カフェテリアで食事をしていると、必ずと言っていいほど、ベレトさんがくる。私がベレトさんの指輪をつけていないときでも、ふわふわと浮遊したあと、じーっと料理を見て、満足そうに帰っていく。ベレトさんは紋章士だから、食べることはできない。なんでも、もといた世界では、かなりの大食らいだったようだから、食べられなくて悲しいのかもしれない。だから、せめてその料理を眺めることで、食欲を発散させようとしているのだろう。今日のおやつはアップルパイだ。少しでも、食べられないものかと模索して、ベレトさんに話しかけた。
「ベレトさん!」
「どうした、ソフィー」
「これ……どうしても、食べられないでしょうか?」
手を仰いでアップルパイに向けた。料理当番だったボネさんが作ってくれた、今日一番のおやつ。きっと、頬が落ちるくらい美味しいはずだ。しかし、ベレトさんは顎を掴んで、難しい顔をした。
「それは君のものだ。俺が食べるものではない」
「ですが……ベレトさんは、すごくいっぱい食べるって……」
口を開こうとする私に、ベレトさんは首を横に振った。
「いいんだ。それよりも、君が食べているところが見たい」
「え?」
「あっちの世界でも、生徒たちは毎日美味しそうに食べていた。俺が見たいのは、美味しいと言って笑顔になっているところなんだ。君がその菓子を食べればいい。君が喜んでくれたら、俺も嬉しい」
「ベレトさん……」
「もっと、わかりやすく言ったほうがいいか? ……君の笑顔が見たい」
思わず、言葉を失った。紅潮していく顔を隠すように俯いたけれど、ベレトさんはじっと覗き込んできた。
「ソフィー? 眠たいのか?」
「違います……ベレトさんはずるいです……」
「ずるい? なぜだ?」
本当に意味をわかっていないようだから、自分ばかりが恥ずかしくなっている状況になってしまっている。ベレトさんは教師としても名を馳せた英明な人だ。こんな天然でかっこいい人が先生だったなんて、エーデルガルトさんたちが羨ましい。

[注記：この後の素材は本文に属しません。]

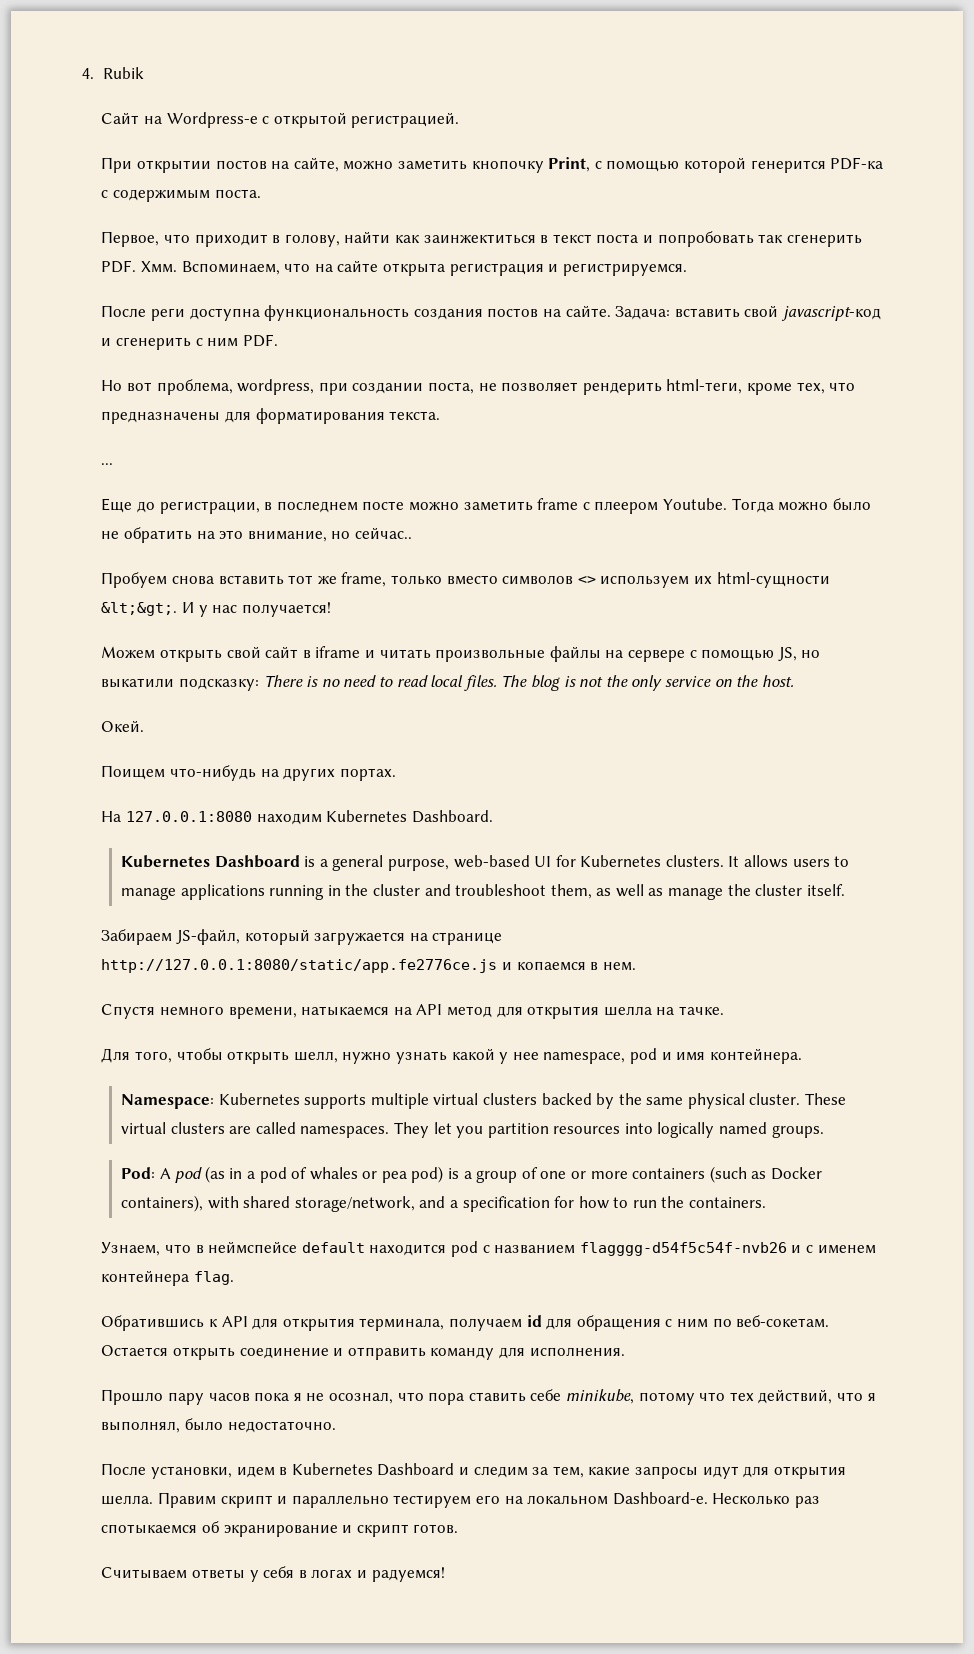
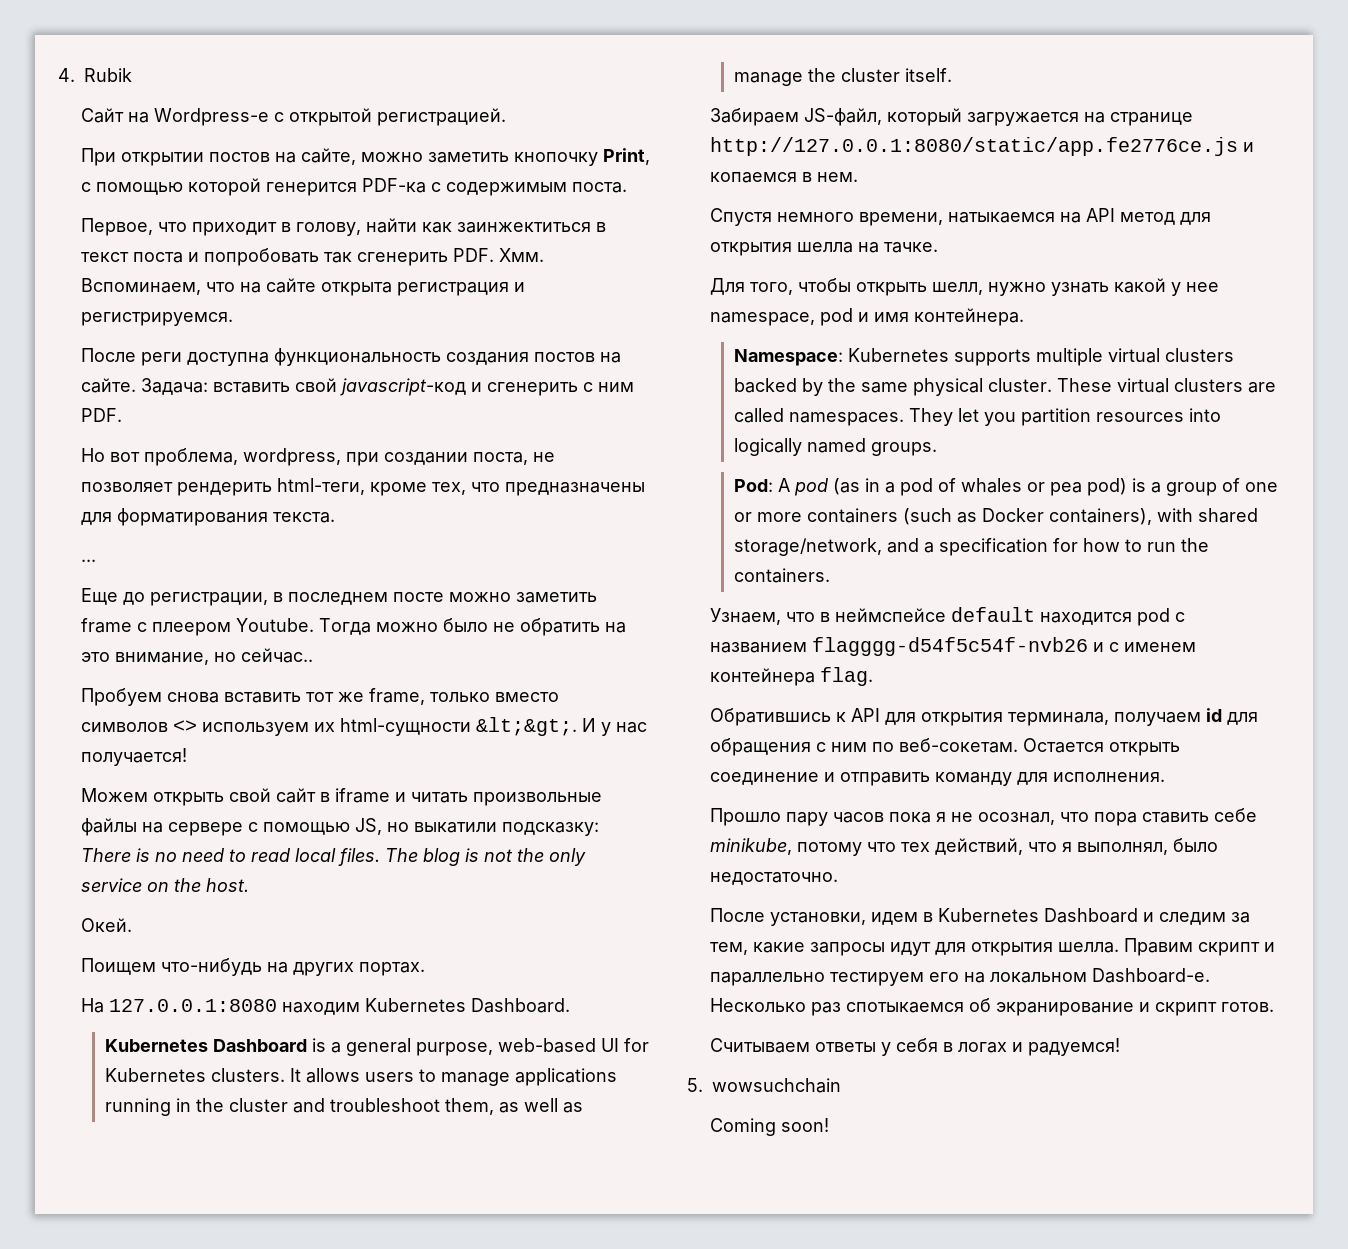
+ 5. wowsuchchain
+ Coming soon!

「ソフィー、さっきからどうしたんだ? 疲れているのなら、茶会でもするか」
「お茶会?」
「ああ、よくやってたんだ。楽しいぞ」
「や、やってみたいです!」
ベレトさんに反撃したくて、そう啖呵を切ってみたものの、やはり私は無意識のベレトさんの話術に乗せられ、顔を赤くするのだった__。